I can connect / Nothing with nothing Lack of understanding or communication between the veterans and the survivors
crowds of people walking round in a ring Link to Dante's 'Inferno', it suggests that the survivors are in a kind of living hell (it's a reference to Dante's concentric circles of hell). It's quite a good quote to compare to Owen's 'Strange Meeting'.
I had not thought death had undone so many. Here, Eliot suggests that in the aftermath of the war, everything and everyone living is spiritually dead and, again, in a living hell.
What shall we ever do? Hopelessness
If you don't give it him there's others will. Surplus of women at the end of the war - link to Vera Brittain's 'The Superfluous Woman'. You can also take it as a condemnation of how the war has even corrupted women, who pre-war were supposedly virtuous and chaste - a good link is to Edmund Blunden's 'Report on Experience', when he says I heard her lyric warp / I saw her smile deaden / She turned to harlotry / This I took to be new.
HURRY UP PLEASE IT'S TIME Yes, it's meant to be in capitals This is repeated several times in the second canto, giving a sense of desperacy as people had a new understanding of the fragility of life and their own mortality. Time is running out for this generation.

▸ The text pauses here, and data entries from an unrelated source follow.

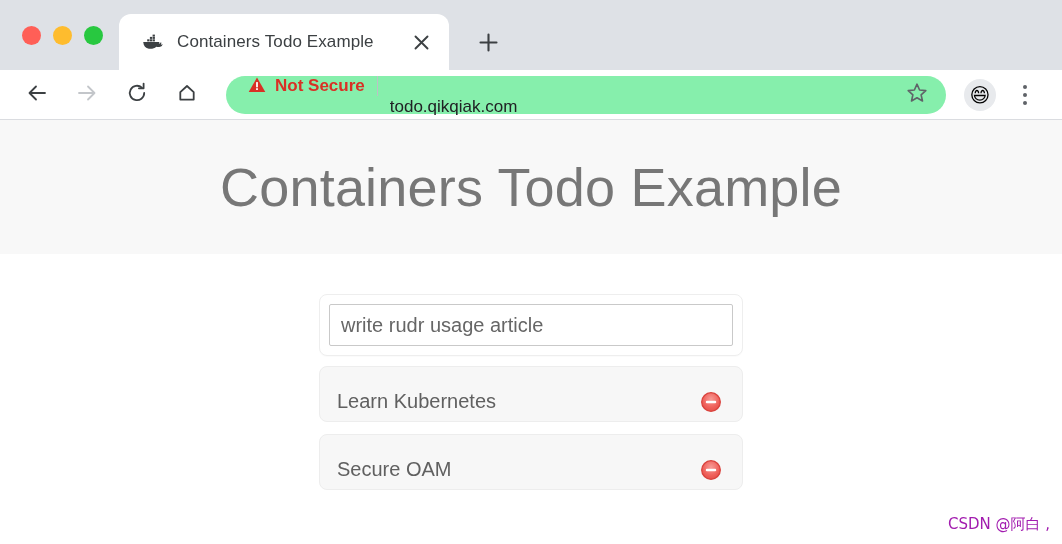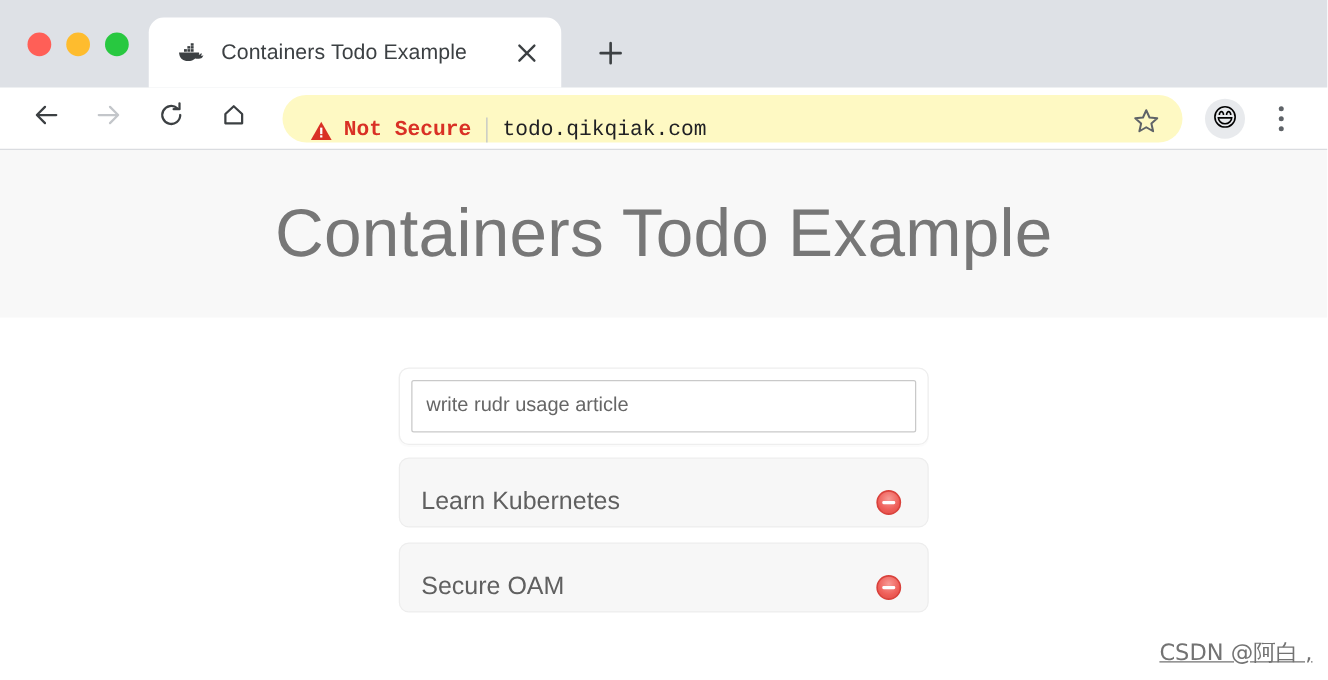"Not Secure" .omnibox { align-items: flex-end -> flex-start; background: #fef9c3 -> #86efac; font-family: Liberation Mono, monospace -> none }
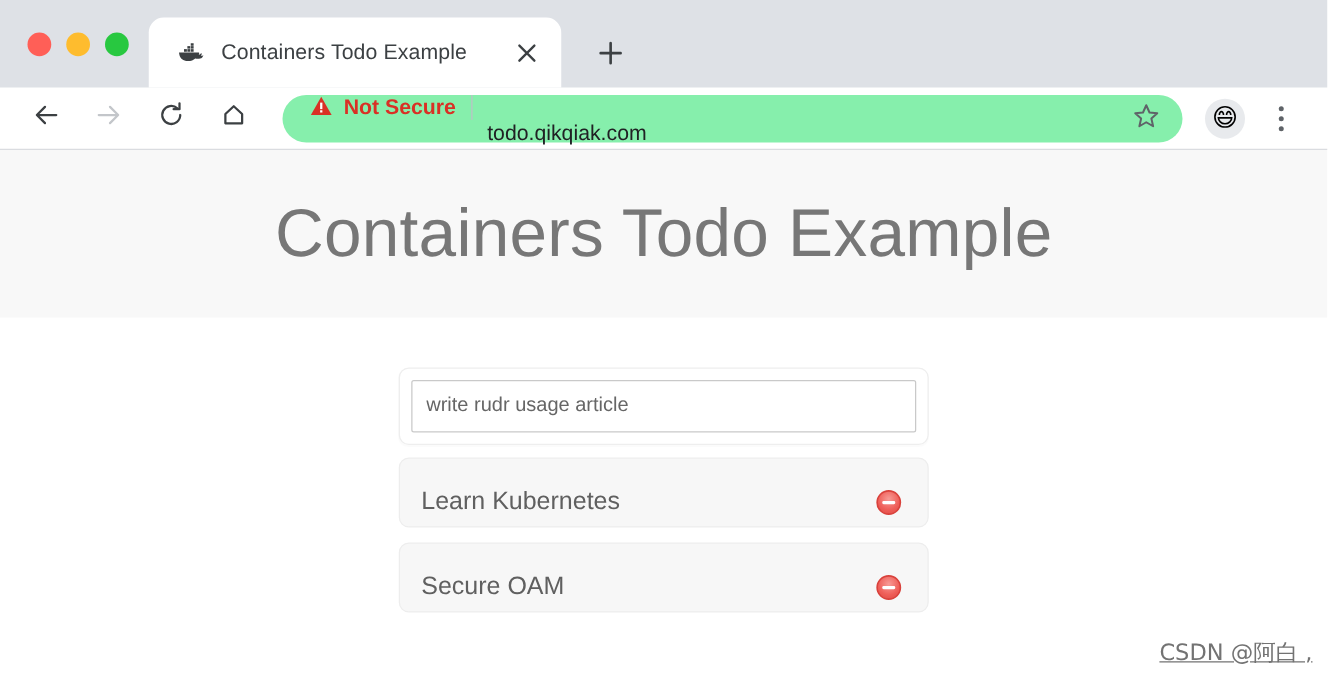"write rudr usage article" .todo-input { font-size: 16px -> 20px }
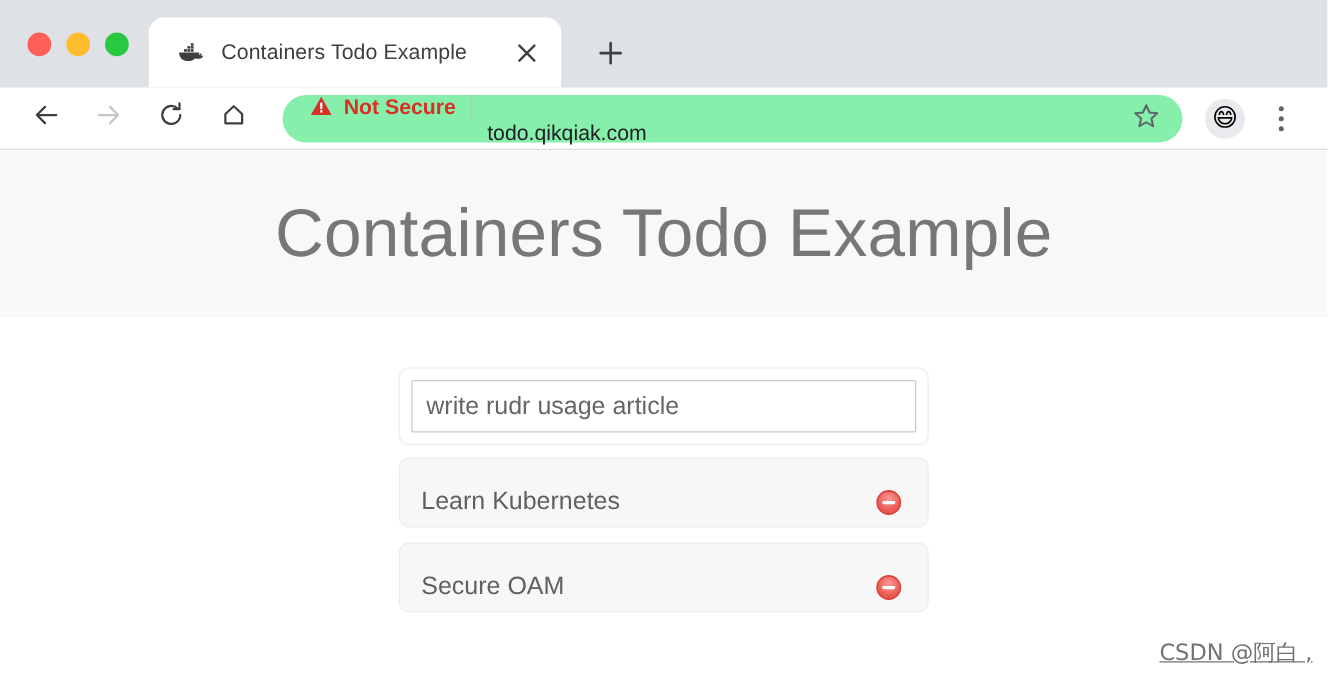"CSDN @阿白 ," .watermark { color: #737373 -> #a21caf; font-size: 18px -> 15px; text-decoration: underline -> none }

'A heap of broken images' Lost dreams, shattered illusions
You who were with me in the ships at Mylae! / That corpse you planted last year in your garden / Has it begun to sprout? Will it bloom this year? The reference to Mylae I think is meant to portray WW1 as a symbol for all wars, as Mylae was a famous battle in classical history (but you might want to check that, as I'm not completely sure). The corpse in the garden is reminiscent of the bodies buried in the mud of the trenches, and the idea that it will 'sprout' is symbolic of a fear that the past will return to haunt them or will recur. You can also use it as an example of shell-shock, in which case you can link it to Woolf's 'Mrs Dalloway' and the character of Septimus Smith: And now the dead, now Evans himself... "For God's sake, don't come!" Septimus cried out, for he could not look upon the dead.
But at my back in a cold blast I hear / The rattle of bones, and chuckle spread from ear to ear. This pastiches Marvell's poem 'To His Coy Mistress' to give a sense of impending doom through the battlefield images of 'bones'. It also suggests the deranged mental state of the soldiers after WW1.
Last one:
You! hypocrite lecteur! - mon semblable, - mon frere! The use of French suggests that all nations are alike in their grief.
Comments
These notes are aimed at A Level English students at A2 level.